UPDATE: To be a bit more specific, I am looking to write a package that does A if PersonAccounts are enabled, and does B if they are not. Logically everything that happens after that is about the same, its just a matter of whether I'm leveraging the PersonAccount or the Contact. From what I can tell, if PersonAccounts are not enabled in the org, you can't even reference that object in APEX code.


2 Answers 2


If person Account is enabled we have a boolean field called isperson Account in Account object.

SO you may need a describe sobject call and check if Account object has isperson Account field then process the logic .

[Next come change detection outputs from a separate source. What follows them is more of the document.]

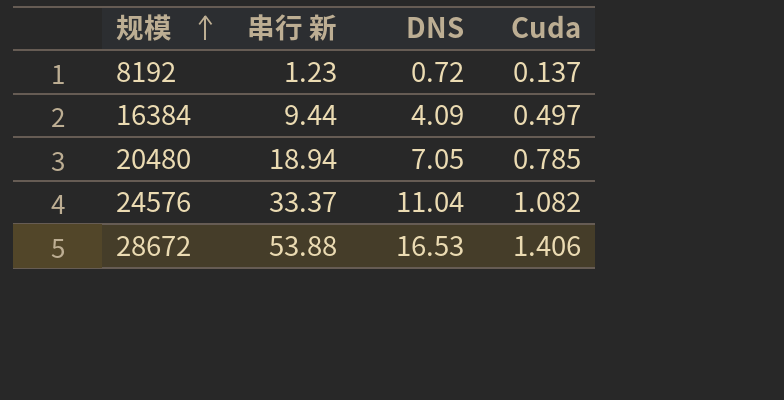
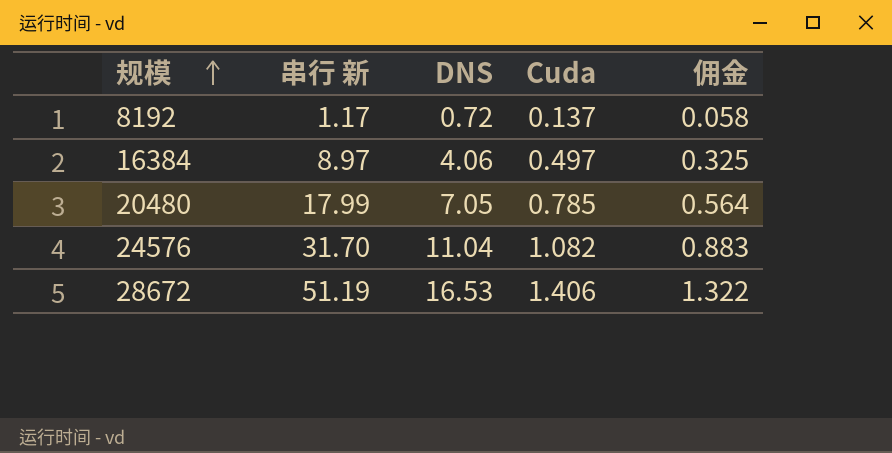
column 佣金 | formula: none -> [DNS] * 0.08
8192 | 串行 新: 1.23 -> 1.17
16384 | 串行 新: 9.44 -> 8.97
16384 | DNS: 4.09 -> 4.06
20480 | 串行 新: 18.94 -> 17.99
24576 | 串行 新: 33.37 -> 31.70
28672 | 串行 新: 53.88 -> 51.19

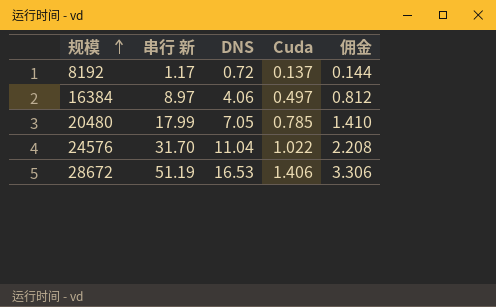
column 佣金 | formula: [DNS] * 0.08 -> [DNS] * 0.2
24576 | Cuda: 1.082 -> 1.022

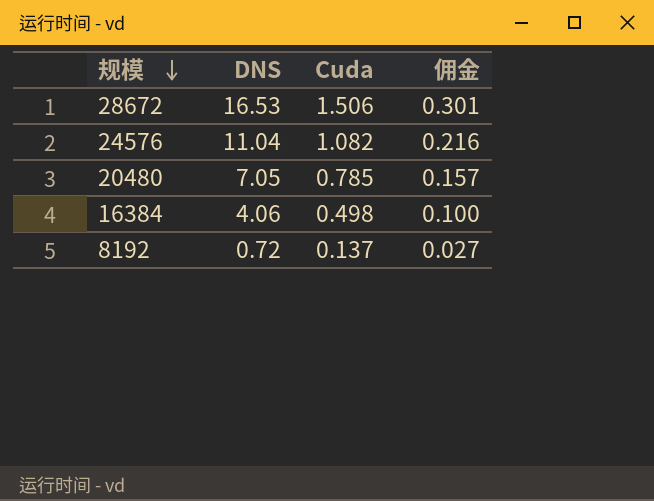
row order: 规模 ascending -> 规模 descending
column 串行 新 | position: 2 -> none
column 佣金 | formula: [DNS] * 0.2 -> [Cuda] * 0.2
28672 | Cuda: 1.406 -> 1.506
24576 | Cuda: 1.022 -> 1.082
16384 | Cuda: 0.497 -> 0.498

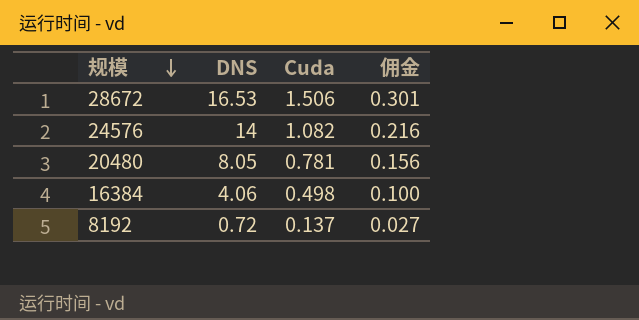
24576 | DNS: 11.04 -> 14
20480 | DNS: 7.05 -> 8.05
20480 | Cuda: 0.785 -> 0.781
20480 | 佣金: 0.157 -> 0.156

So a schema describe call will be helpful and checking if isperson Account field exists is helpful

//To get a map of all fields an object
 Map<String, Schema.SObjectField> M =Schema.SObjectType.Account.fields.getMap();
//Boolean flag to detect person account enabled or not
Boolean isPersonAccountEnabled=M.containsKey('IsPersonAccount');
//Debug Statements
 System.debug('MAP DEBUG'+M);
 System.debug('PERSON ACCOUNT ENABLED'+isPersonAccountEnabled);
  • 1
    A code example would also be helpful.
    – metadaddy
    Oct 12, 2012 at 15:13
  • Sure @metadaddy will have a code on that post once i am free.Presently i gave rough approach .Thanks nice suggestion to put code also Oct 12, 2012 at 15:17
  • @metadaddy updated the answer with code snippet Oct 13, 2012 at 8:38

The describe method above definitely works but if you don't want to spend a describe call you can test if the new PersonAccount fields exist by trying to set a field that only exists on person accounts dynamically and catching the exception if it doesn't exist

    return true;
catch(Exception ex){return false;}
  • Just on programming best practices I think that is a bad idea; one should not purposely use exceptions for this kind of flow control.
    – Mike Chale
    Oct 12, 2012 at 17:01
  • On another question about this @E.J. Wilburn demonstrated a considerable performance advantage by using this exception based approach over a describe-based approach: salesforce.stackexchange.com/a/1056/60 Is the exception path uglier? Undoubtedly, but it also has merits. Oct 12, 2012 at 18:12
  • Doh...didn't remember to check for duplicates. Should I delete my answer here? E.J. Wilburn's answer is obviously the best one and if there are no answers on this question and a comment that it is a duplicate people will go to that question. Oct 12, 2012 at 18:32
  • @grigriforce That was me not E.J Wilburn's. Oct 12, 2012 at 18:57
  • 1
    I'm surprised that the exception route would be faster; just goes to show that benchmarking is better than a generalization sometimes. Thanks, @ca_peterson.